# Jeff's ABT's



## wes w

Good morning folks.   I hope everyone is having a good day!

After getting the latest news letter I had to try Jeff's newest twist on the ABT.   They were a big hit and were simply awesome!  

If you don't get the news letter, here is the ingredients.

Jalapeno peppers as many as you want

8oz. Cream cheese

1 cup Shredded Cheddar

1lb. Shrimp

Oh, and Bacon about one pound.













IMG_2696.JPG



__ wes w
__ Jul 6, 2014






6 peppers cut in half and cleaned out.   Most know I don't like real spicy food.  According to Jeff you can soak peppers in Sprite and take the spice out of them.  So, I thought I'd give it a try.   I soaked them for about 1 1/2hrs.













IMG_2695.JPG



__ wes w
__ Jul 6, 2014






Cream cheese and shredded cheddar.   Jeff said you could put 3-5TBS of his rub in this mix.  I didn't go that much.  I put about a TBS in mine.













IMG_2694.JPG



__ wes w
__ Jul 6, 2014






Shrimp thawed and cut in half so they will fit in the peppers













IMG_2697.JPG



__ wes w
__ Jul 6, 2014






Shrimp into the peppers. 













IMG_2702.JPG



__ wes w
__ Jul 6, 2014






Best way to stuff these things is get your hands in there and make a mess.













IMG_2704.JPG



__ wes w
__ Jul 6, 2014






I opted  to use store bought bacon for this project.  I bought the cheapest thinnest bacon I could find.   Cut in half and tucked around the bottom.

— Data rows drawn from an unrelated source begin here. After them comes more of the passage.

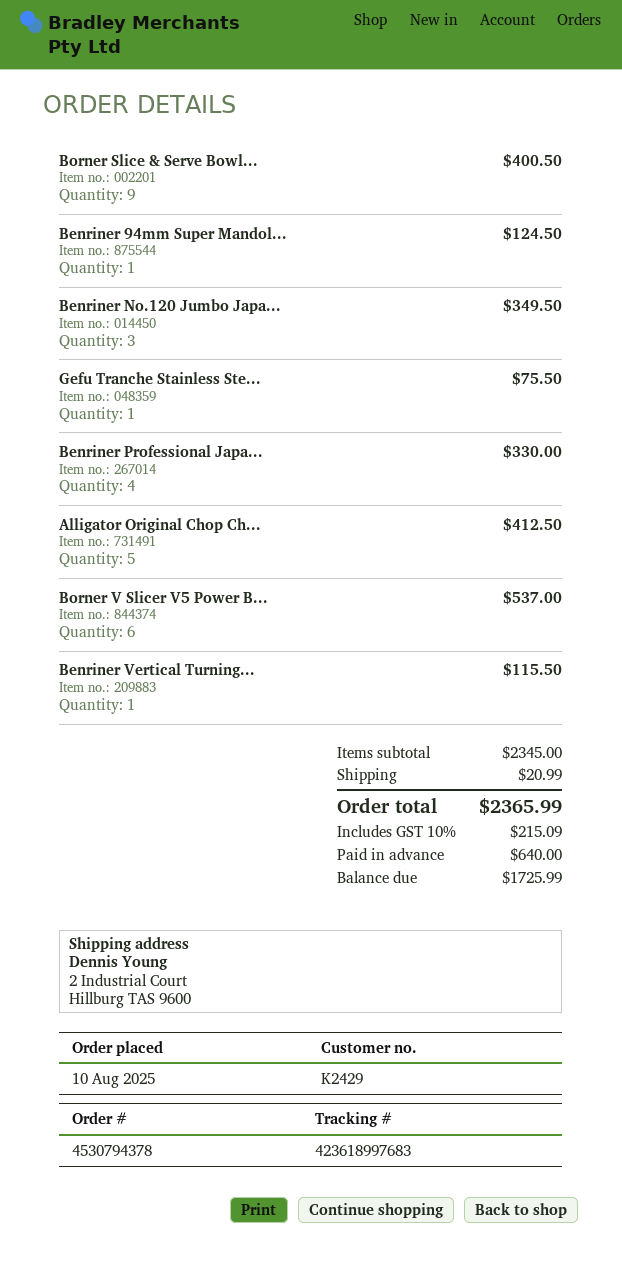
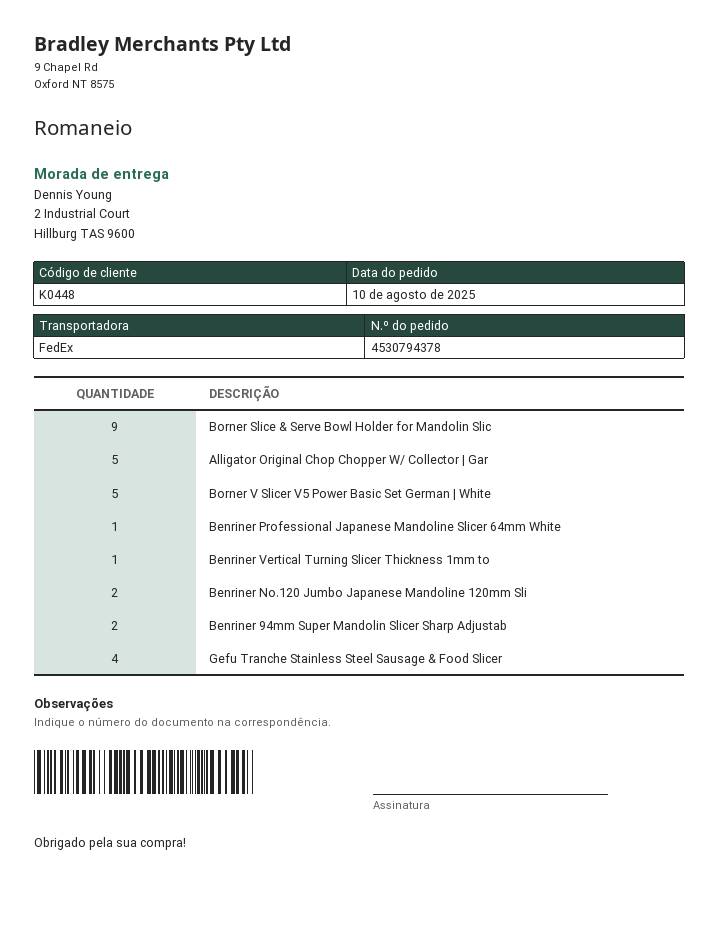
customer number: K2429 -> K0448
Benriner 94mm Super Mandol...: 1 -> 2
Benriner No.120 Jumbo Japa...: 3 -> 2
Gefu Tranche Stainless Ste...: 1 -> 4
Benriner Professional Japa...: 4 -> 1
Borner V Slicer V5 Power B...: 6 -> 5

I smoked these for about 3 hrs at 225.  I was also smoking wings at the same time.   We had a great evening with close friends and family.













IMG_2730.JPG



__ wes w
__ Jul 6, 2014






Finished product!   These were totally awesome!   The soaking in Sprite did the trick with the peppers.   Just a hint of spice but not enough to be overwhelming.   Next time I'll do more.  I could make a meal of these!


----------



## flash

Soak is SPRITE??!!  Jeff's a whussie.


----------



## wes w

I guess I'm the whussie.  It was only Jeff's suggestion if you don't like spicy food.  

I like to taste what I'm eating.


----------



## dirtsailor2003

Tasty looking ABT's Wes! Now how'd those wings turn out??? One of my favorite combo meals, wings and ABT's!


----------



## knifebld

Wes W said:


> I guess I'm the whussie.  It was only Jeff's suggestion if you don't like spicy food.
> 
> I like to taste what I'm eating.


Nicely done and as another fellow 'whussie' I completely agree with you on cutting down the heat! Cheers!


----------



## wes w

dirtsailor2003 said:


> Tasty looking ABT's Wes! Now how'd those wings turn out??? One of my favorite combo meals, wings and ABT's!

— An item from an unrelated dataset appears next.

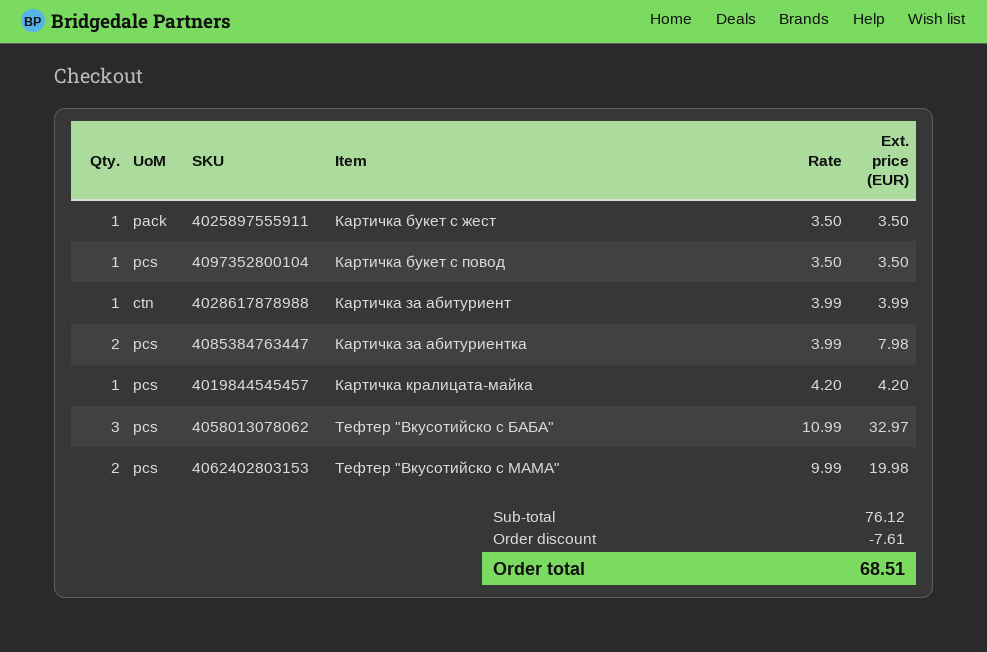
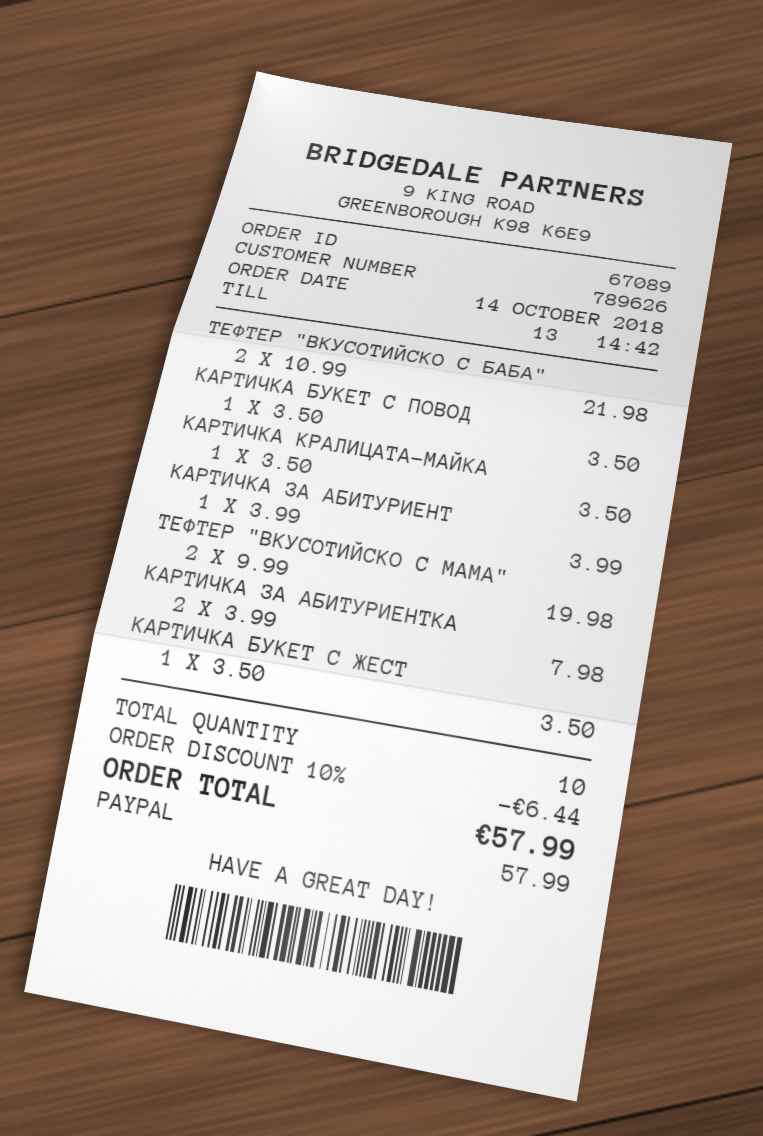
Картичка кралицата-майка: 1 x 4.20 = 4.20 -> 1 x 3.50 = 3.50
Тефтер "Вкусотийско с БАБА": 3 x 10.99 = 32.97 -> 2 x 10.99 = 21.98
discount: 7.61 -> 6.44
total: 68.51 -> 57.99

Thanks Case.   Wings are always awesome!    I did a few with Jeff's rub for the spicy folk, the rest I just use  my chicken rub.   

  I really liked the ABT's not being so hot.  I could have eaten half of them right out of the smoker.  I'll be doing this again real soon.  

I know to wear gloves when working peppers.  I've never done more then 2 or 3 before.  Next time I'll borrow a respirator  from the shop.  I had that pepper tingle in my throat  for about 2 days. 


knifebld said:


> Wes W said:
> 
> 
> 
> 
> I guess I'm the whussie.  It was only Jeff's suggestion if you don't like spicy food.
> 
> I like to taste what I'm eating.
> 
> 
> 
> Nicely done and as another fellow 'whussie' I completely agree with you on cutting down the heat! Cheers!
Click to expand...

Thanks knifebid.     Love the pepper flavor, just not big on the heat.   They they were a big hit.    Cheers to you sir!


----------



## dirtsailor2003

Wes if you haven't tried the sweet mini peppers for ABT's pick up a bag of them and give those a try. I make a batch of those when we have guests who don't like heat. They are tasty too!


----------



## driedstick

Them there look great!! Nice job. I like the heat on the japs - haven't tried the shrimp ones yet thou, will have to give it a try. 

A full smoker is a happy smoker. 

DS


----------



## wes w

dirtsailor2003 said:


> Wes if you haven't tried the sweet mini peppers for ABT's pick up a bag of them and give those a try. I make a batch of those when we have guests who don't like heat. They are tasty too!


Well, I hadn't really thought of that Case.  I'll have to give it a try.  Thanks! 


driedstick said:


> Them there look great!! Nice job. I like the heat on the japs - haven't tried the shrimp ones yet thou, will have to give it a try.
> 
> A full smoker is a happy smoker.
> 
> DS


I didn't use near as much rub as Jeff said to.    On short smokes his rub is hot to me.  I use it on my pork but it seems to loose its punch after 10hrs.

He also said to marinade the shrimp in about a 1/2 cup of  his rub for a couple hours.  I didn't do that.  I only added 1 TBS for flavor to the cheese mix.

There awesome!  My smoker stays pretty happy!


----------



## dwolfpak

Hmm, I have a fishing trip this weekend, just the guys.  I'll have to give these a try.  They sound yummy.


----------



## badmoont2

dirtsailor2003 said:


> Wes if you haven't tried the sweet mini peppers for ABT's pick up a bag of them and give those a try. I make a batch of those when we have guests who don't like heat. They are tasty too!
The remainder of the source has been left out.